Yes, I know there are technical specifications for CD-TEXT, and developers of audio formats have their own specs for metadata. But that fragmentation is exactly the issue, particularly when it comes to compilations, classical and even world music. Throw in internationalization and localization, and things get really hairy.

And these efforts are being led by technologists, not the recorded music industry itself. Rather, the technologists are extrapolating their specifications from generally-accepted practices which have no documentation (that I know of, at least.)

What you get is a lot of redundancy. Musicbrainz, freedb, Discogs, Rate Your Music, Collectorz — all of these services depend on user-contributed data, and each have their own schema and style guide for data. None of them can consult an open standard to resolve questions such as how to prioritize the billing on classical releases, or how to group solo artists who make a duet album, or how to capitalize English-language titles on international releases where capitalization is stylized.

Perhaps Gracenote, the commercial data juggernaut, may have the capacity to normalize this data, but I doubt it.
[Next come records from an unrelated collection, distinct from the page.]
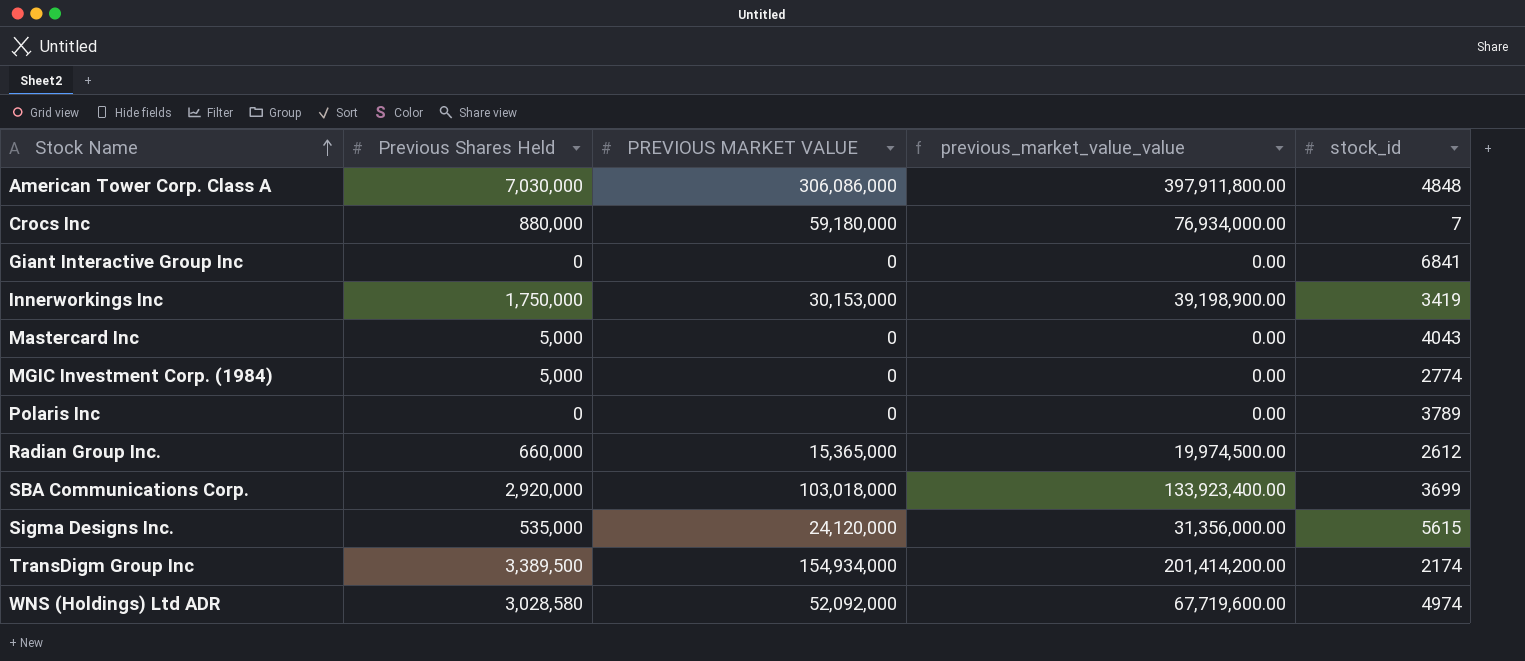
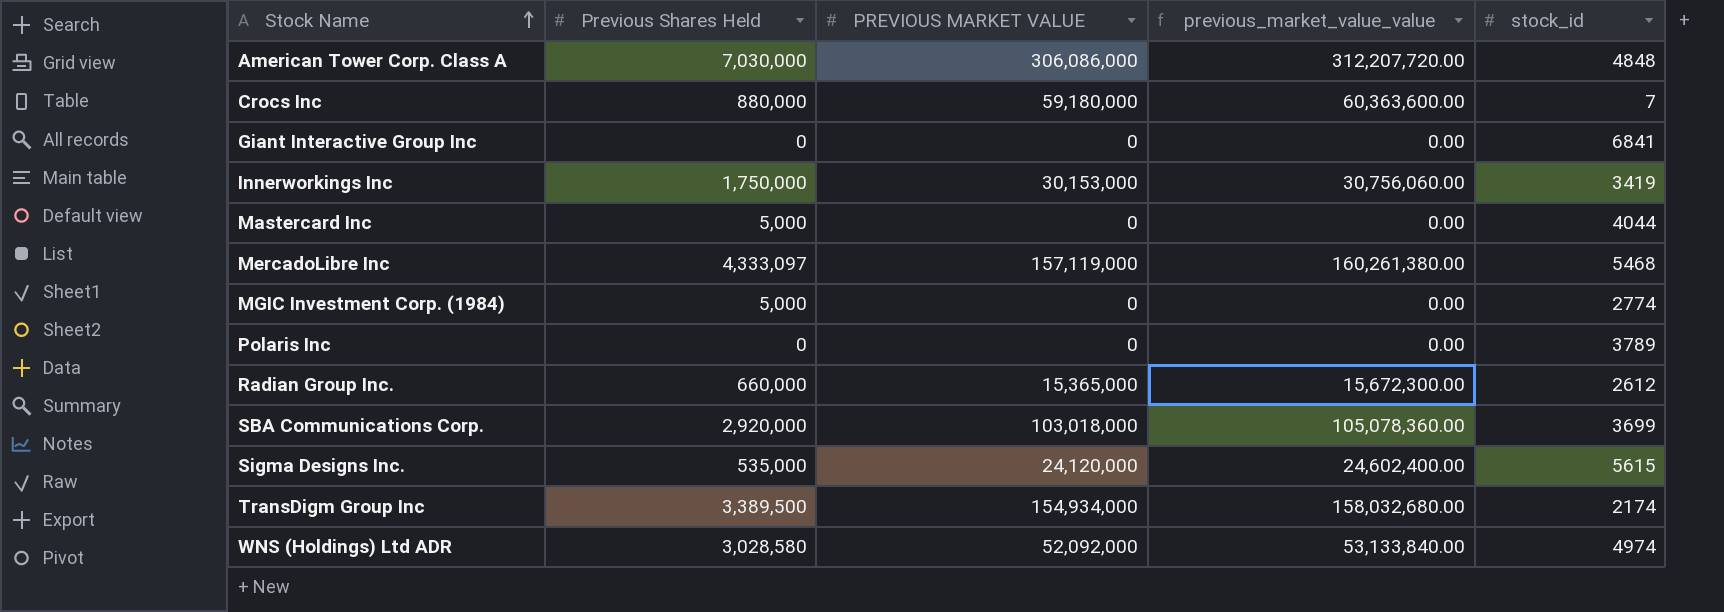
column previous_market_value_value | formula: [PREVIOUS MARKET VALUE] * 1.3 -> [PREVIOUS MARKET VALUE] * 1.02
Mastercard Inc | stock_id: 4043 -> 4044
row MercadoLibre Inc: none -> 4,333,097 | 157,119,000 | 160,261,380.00 | 5468

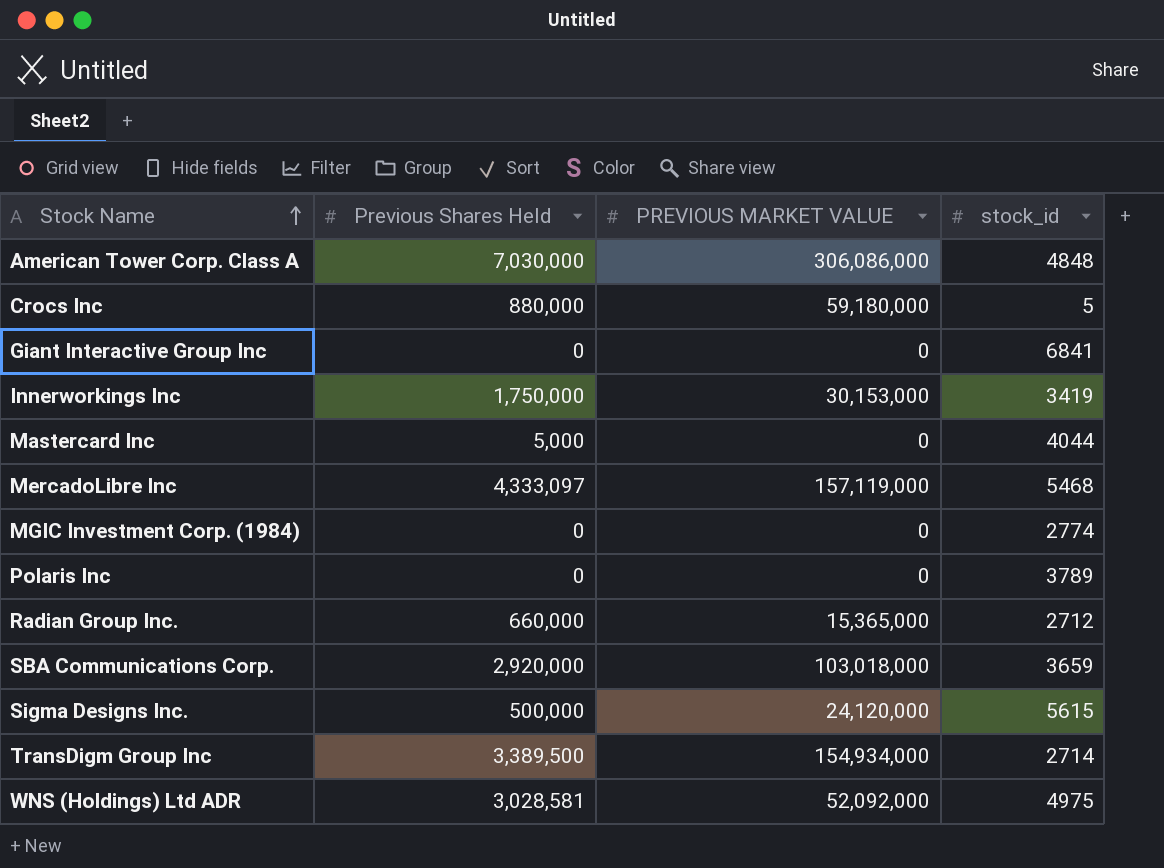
column previous_market_value_value | formula: [PREVIOUS MARKET VALUE] * 1.02 -> none
Crocs Inc | stock_id: 7 -> 5
MGIC Investment Corp. (1984) | Previous Shares Held: 5,000 -> 0
Radian Group Inc. | stock_id: 2612 -> 2712
SBA Communications Corp. | stock_id: 3699 -> 3659
Sigma Designs Inc. | Previous Shares Held: 535,000 -> 500,000
TransDigm Group Inc | stock_id: 2174 -> 2714
WNS (Holdings) Ltd ADR | Previous Shares Held: 3,028,580 -> 3,028,581
WNS (Holdings) Ltd ADR | stock_id: 4974 -> 4975

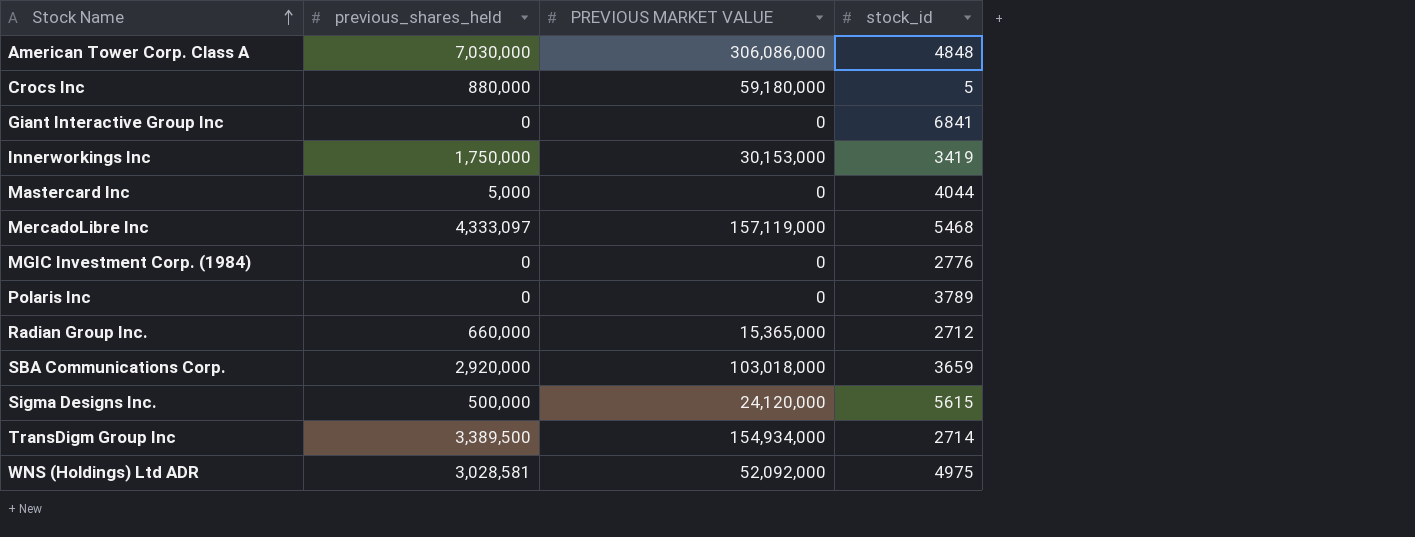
column name: Previous Shares Held -> previous_shares_held
MGIC Investment Corp. (1984) | stock_id: 2774 -> 2776

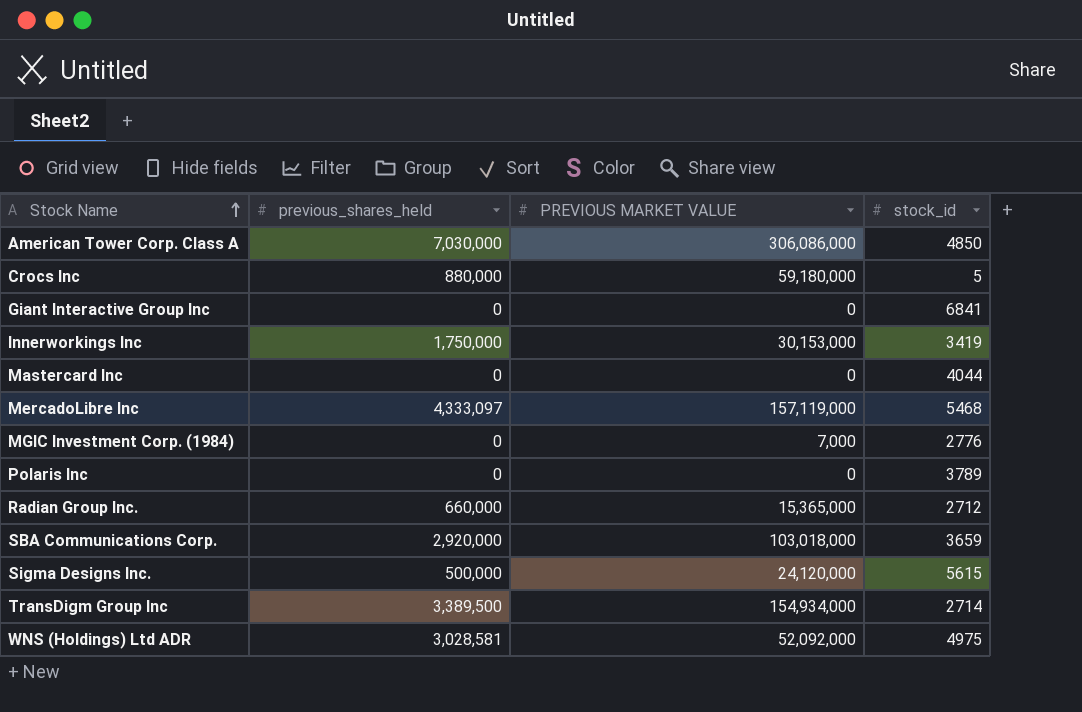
American Tower Corp. Class A | stock_id: 4848 -> 4850
Mastercard Inc | previous_shares_held: 5,000 -> 0
MGIC Investment Corp. (1984) | PREVIOUS MARKET VALUE: 0 -> 7,000

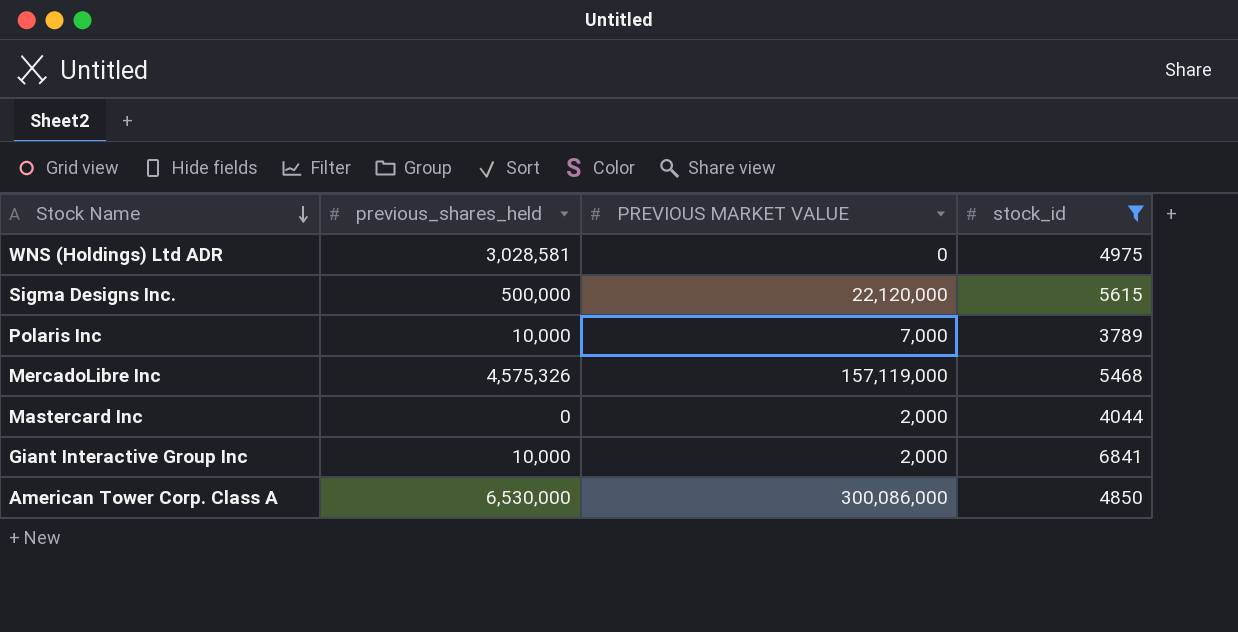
filter: none -> stock_id >= 3789
row order: Stock Name ascending -> Stock Name descending
WNS (Holdings) Ltd ADR | PREVIOUS MARKET VALUE: 52,092,000 -> 0
Sigma Designs Inc. | PREVIOUS MARKET VALUE: 24,120,000 -> 22,120,000
Polaris Inc | previous_shares_held: 0 -> 10,000
Polaris Inc | PREVIOUS MARKET VALUE: 0 -> 7,000
MercadoLibre Inc | previous_shares_held: 4,333,097 -> 4,575,326
Mastercard Inc | PREVIOUS MARKET VALUE: 0 -> 2,000
Giant Interactive Group Inc | previous_shares_held: 0 -> 10,000
Giant Interactive Group Inc | PREVIOUS MARKET VALUE: 0 -> 2,000
American Tower Corp. Class A | previous_shares_held: 7,030,000 -> 6,530,000
American Tower Corp. Class A | PREVIOUS MARKET VALUE: 306,086,000 -> 300,086,000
The lack of an open standard still means Sony Classical can submit data to Gracenote according to its style, while Deutsche Grammophone follows its own standard. Just because a data field is available doesn’t mean users are going to put the right information in there.

I’m not the first person to suggest centralizing all this metadata, but I won’t go so far as advocating for an industry-provided database. Big labels and technology companies don’t exactly have a warm relationship. Remember the Secure Digital Music Initiative?

But a standard would be nice. Maybe even an international standard. Just something to which people can refer and know that from service to service, the data will be somewhat clean.

As it now stands, it’s up to listeners to provide data to all these services, and it’s tiring dealing with these competing schemas and all the bad input they invite.